[Supplied entries — start]

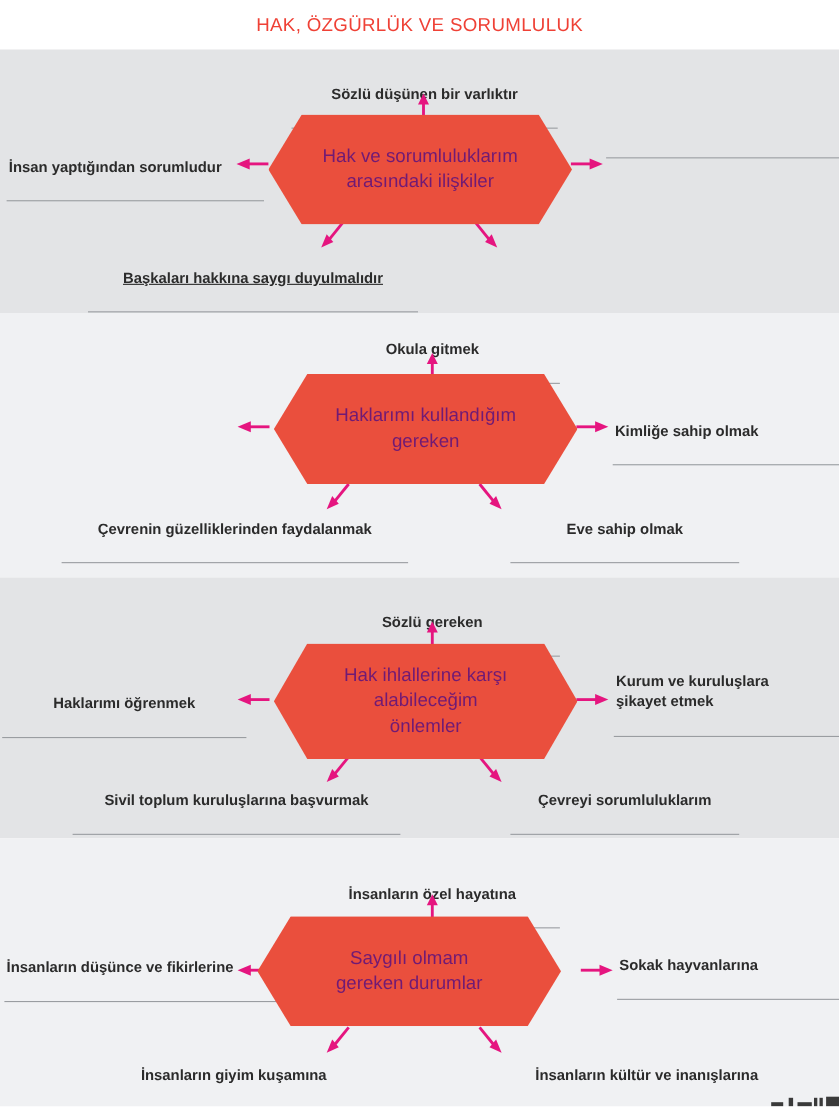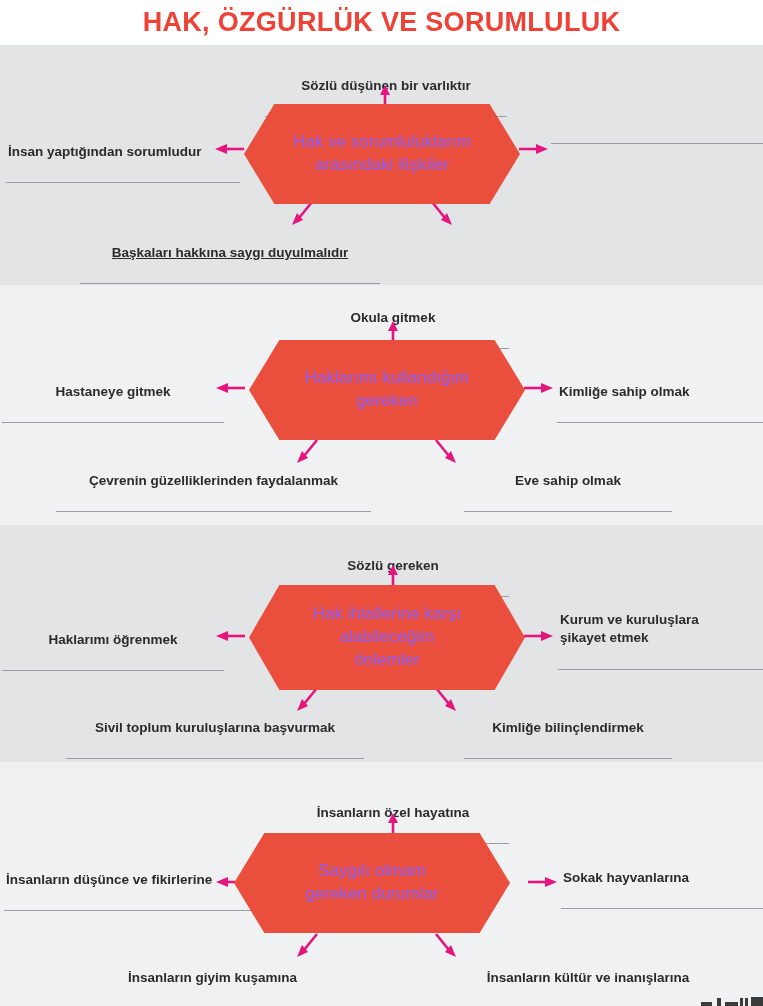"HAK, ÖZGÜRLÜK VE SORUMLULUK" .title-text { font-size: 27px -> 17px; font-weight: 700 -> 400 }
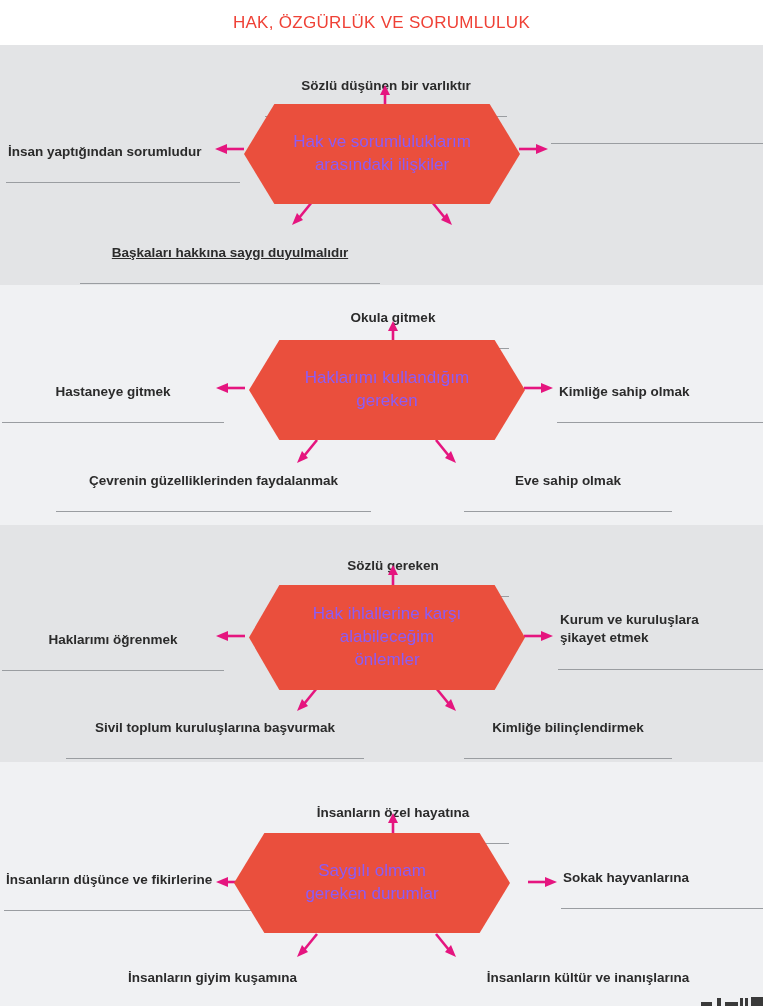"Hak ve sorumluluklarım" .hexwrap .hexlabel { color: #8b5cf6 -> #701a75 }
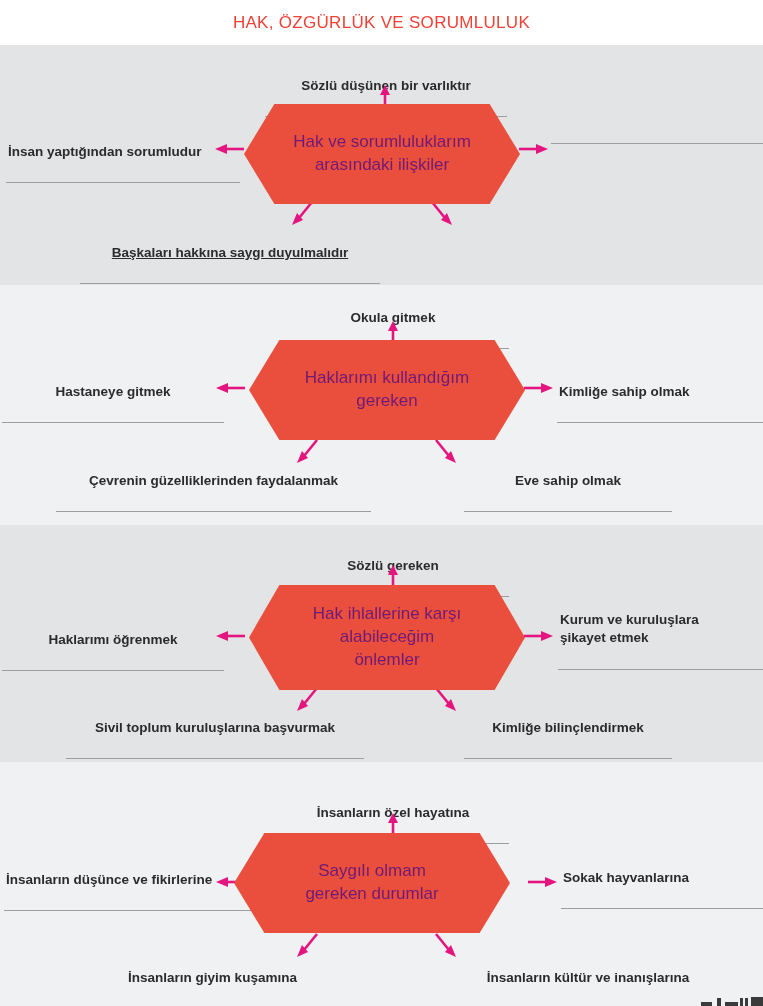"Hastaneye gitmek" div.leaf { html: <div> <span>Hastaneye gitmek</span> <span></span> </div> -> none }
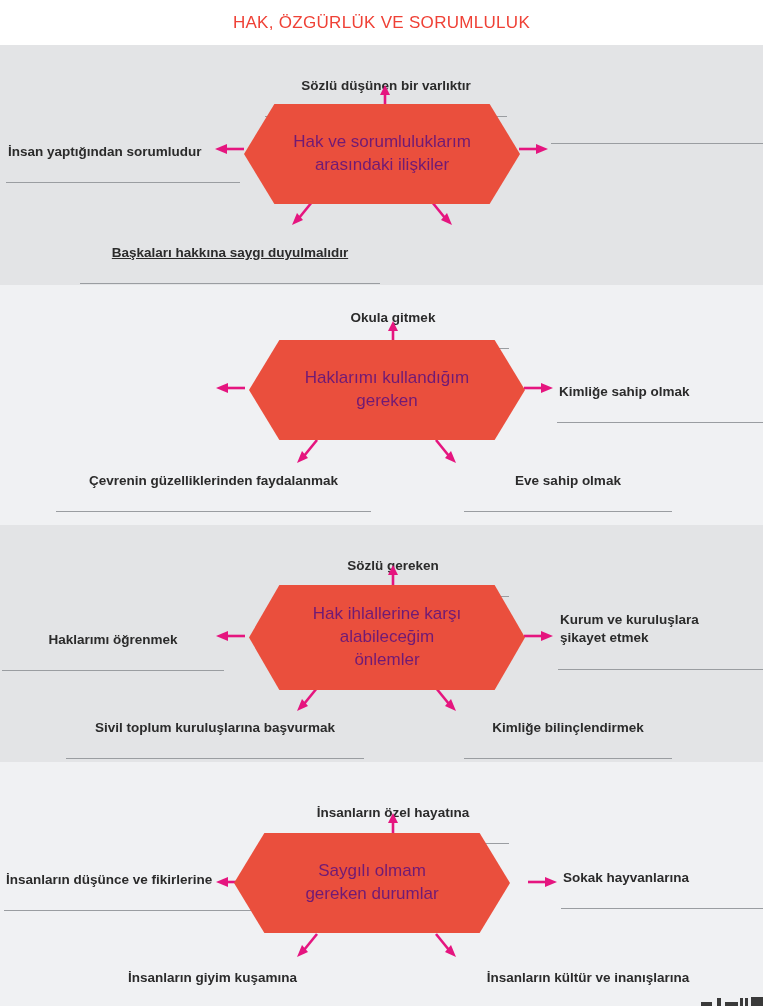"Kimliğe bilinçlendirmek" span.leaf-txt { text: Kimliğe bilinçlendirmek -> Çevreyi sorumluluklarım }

[Supplied entries — finish]
[Supplied entries — start]

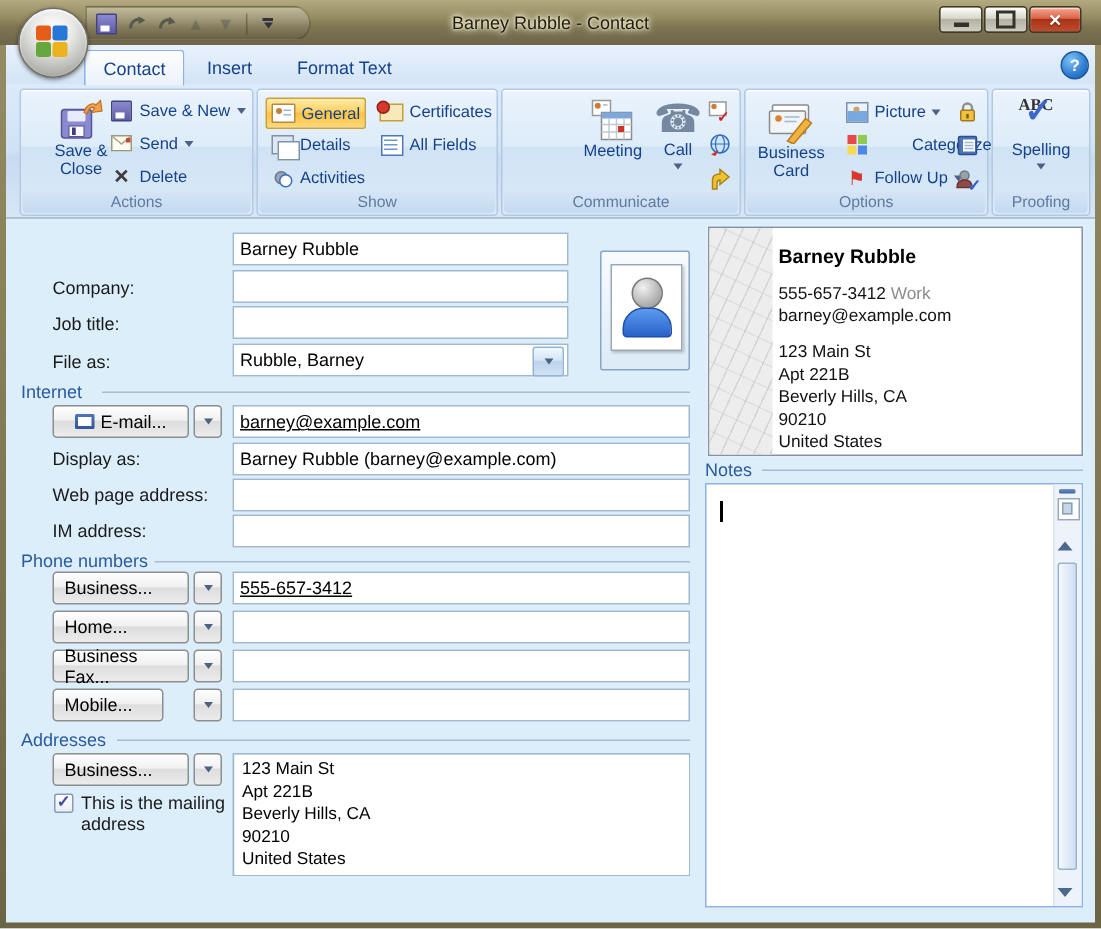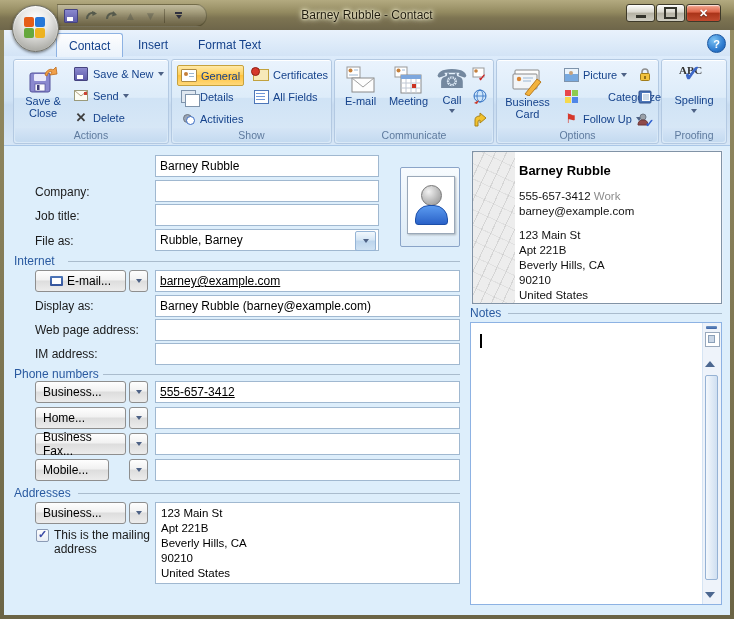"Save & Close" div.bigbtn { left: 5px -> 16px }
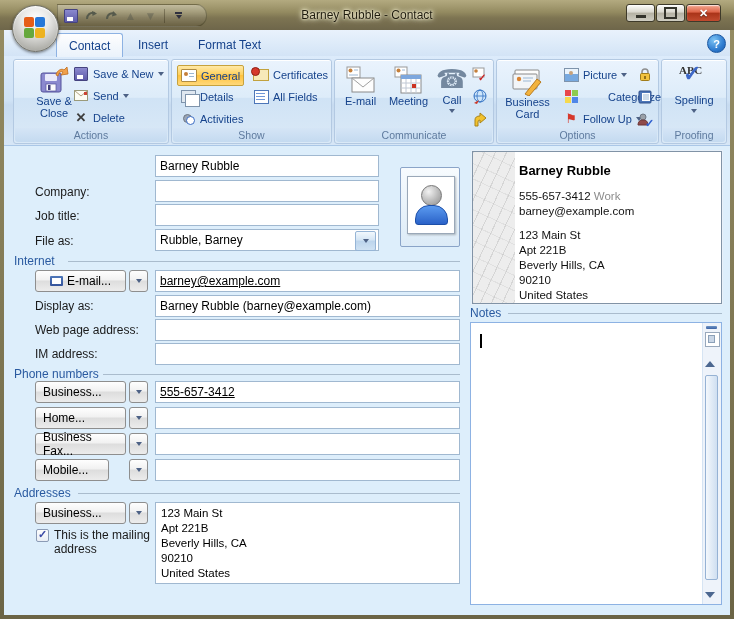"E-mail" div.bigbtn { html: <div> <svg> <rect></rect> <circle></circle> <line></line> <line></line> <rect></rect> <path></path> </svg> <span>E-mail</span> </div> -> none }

[Supplied entries — finish]

_Your assignment_
The reply should hold the entries above from the line with "left: 5px ->" to the line with "html: <div> <svg>", duplicated exactly, pictures excluded.

_Written response_
"Save & Close" div.bigbtn { left: 5px -> 16px }
"E-mail" div.bigbtn { html: <div> <svg> <rect></rect> <circle></circle> <line></line> <line></line> <rect></rect> <path></path> </svg> <span>E-mail</span> </div> -> none }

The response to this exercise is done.